Enfin, une dernière condition qui joue, sans doute, un grand rôle, c’est l’habitude. La répétition d’un acte arrive à le rendre plus aisé : les voies deviennent plus faciles à l’influx nerveux à mesure qu’il les parcourt d’une manière plus réitérée. C’est là encore une idée qui devient plus claire dans l’hypothèse de la mobilité des expansions cellulaires. L’exercice modéré, qui grossit le muscle, grossirait aussi la cellule nerveuse, d’après les observations d’un anatomiste italien Tanzi ; il pourrait donc élargir les routes habituelles à l’influx nerveux, et faciliter ainsi l’action qui se répète. — Mais, somme toute, si la conception générale du fonctionnement nerveux est rendue plus claire par la théorie du neurone mobile, elle ne perdrait qu’une image, qu’une représentation matérielle, le jour où cette théorie serait renversée ; et ces révolutions de l’anatomie n’auront pas amené de bien grands bouleversemens dans les doctrines physiologiques.


A. DASTRE.

  1. Le nom de centre nerveux est entendu de différentes manières, et son emploi donne lieu à de continuels quiproquos, même entre physiologistes. Il y a des centres centraux et des centres périphériques, des centres trophiques et des centres fonctionnels. L’hémisphère cérébral est un centre qui contient lui-même d’autres centres, centres psycho-moteurs et centres psycho-sensitifs. En réalité, la véritable définition est celle que nous donnons ici : un relais sur le trajet de l’influx nerveux qui parcourt le cycle d’excitation. Une masse nerveuse qui est placée au commencement ou à la fin du cycle n’est pas un centre. L’activité du centre véritable s’intercale au milieu du cycle.
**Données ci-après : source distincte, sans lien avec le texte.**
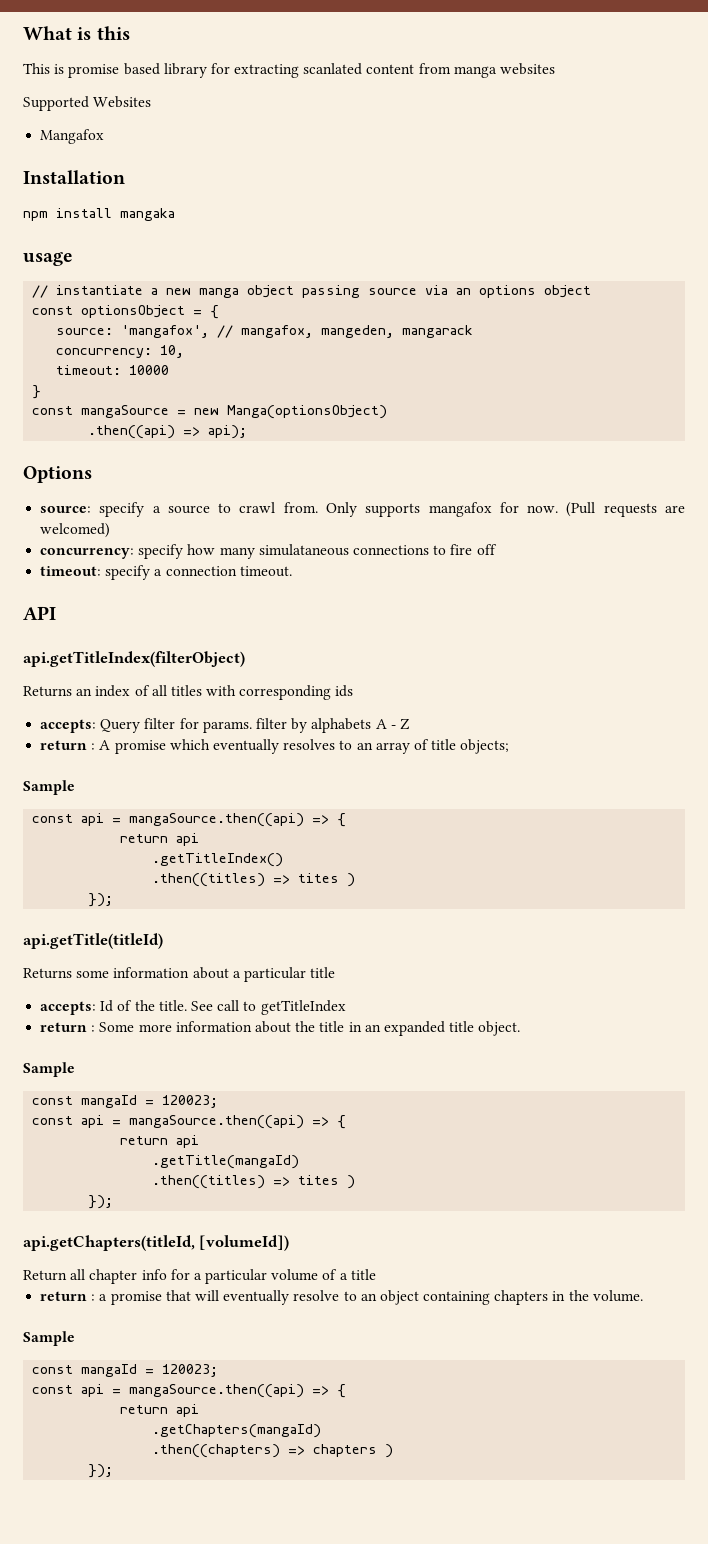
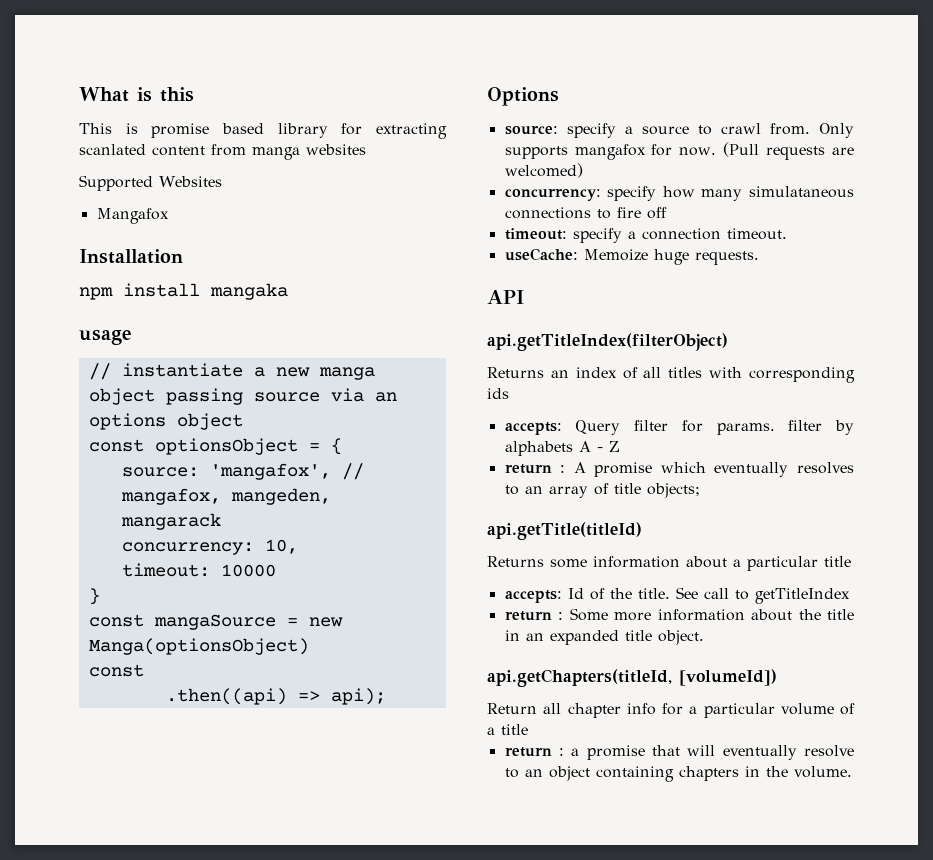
(388, 412) none -> [88,664,144,677] // const
(292, 571) none -> [504,248,759,265] // useCache: Memoize huge requests.
[23,780,75,795] [32,813,347,827] [120,833,200,846] [152,853,284,867] [152,873,356,887] [88,893,114,907] // Sample // const api = mangaSource.then((api) => { // return api // .getTitleIndex() // .then((titles) => tites ) // }); -> (700, 490) none
[23,1062,75,1077] [32,1095,219,1108] [32,1115,347,1129] [120,1135,200,1148] [152,1155,300,1169] [152,1175,356,1189] [88,1195,114,1209] // Sample // const mangaId = 120023; // const api = mangaSource.then((api) => { // return api // .getTitle(mangaId) // .then((titles) => tites ) // }); -> (704, 637) none
[23,1331,75,1346] [32,1364,219,1377] [32,1384,347,1398] [120,1404,200,1417] [152,1424,322,1438] [152,1444,394,1458] [88,1464,114,1478] // Sample // const mangaId = 120023; // const api = mangaSource.then((api) => { // return api // .getChapters(mangaId) // .then((chapters) => chapters ) // }); -> (852, 772) none

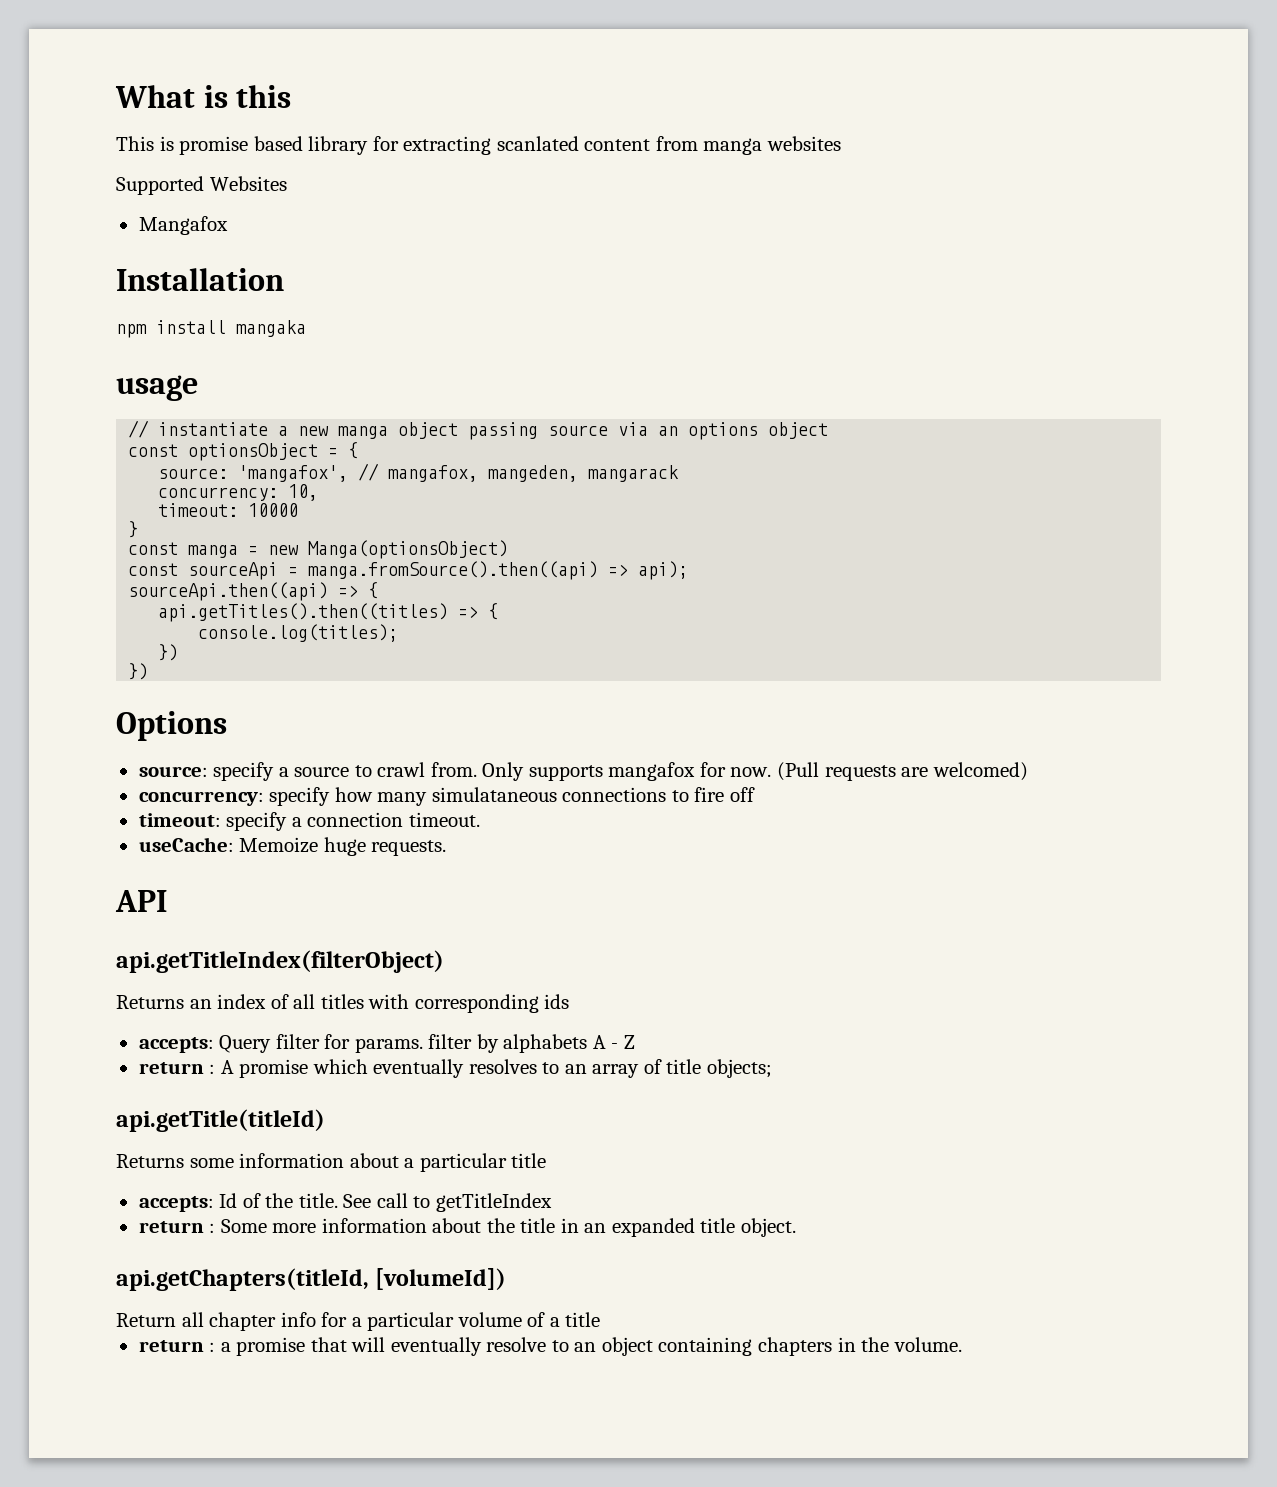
[153,614,276,630] mangaSource -> [188,545,239,558] manga
[165,688,287,705] // .then((api) -> [188,561,599,580] sourceApi = manga.fromSource().then((api)
(386, 696) none -> [128,582,379,601] [158,603,499,622] [198,624,399,642] [158,644,179,661] [128,663,149,680] // sourceApi.then((api) => { // api.getTitles().then((titles) => { // console.log(titles); // }) // })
  2. Le corps de l’embryon est encore vaguement délimité à la surface de l’œuf, lorsque commence la formation du système nerveux. Celui-ci est une colonie fondée par une bande de cellules de l’épiderme dorsal, qui, quittant leur situation superficielle, s’enfoncent dans la profondeur des tissus, parallèlement à l’axe du corps. La bande s’incurve bientôt en gouttière longitudinale ; puis, les bords se rapprochant et s’affrontant, la gouttière devient un tube véritable, qu’une lame suturale de même tissu relie encore pendant quelque temps à son lieu d’origine, l’épiderme dorsal. Puis ce dernier lien se rompt à son tour. C’est ce tube qui forme ultérieurement l’appareil nerveux tout entier : ses parois donneront naissance à la moelle et à l’encéphale ; les nerfs seront produits par les prolongemens de ses cellules qui s’enfonceront progressivement dans toutes les régions ; les masses ganglionnaires, sympathiques et cérébro-spinales, seront engendrées par la lame suturale avant sa disparition. Le tube nerveux se ferme tardivement à sa partie antérieure : il reste là une fente vertico-médiane, un orifice ombilique, le neuropore, par lequel se maintient la continuité de la colonie nerveuse avec la métropole épidermique. Or, c’est précisément des bords de cet orifice, occupés par les dernières cellules immigrées, que naît un bourgeon appelé à fournir les hémisphères cérébraux. En arrière de lui, le tube nerveux se renfle, puis il s’étrangle en trois vésicules destinées à produire les autres parties de l’encéphale, par des procédés d’accroissement et de division très différens du bourgeonnement qui donne naissance à l’hémisphère cérébral.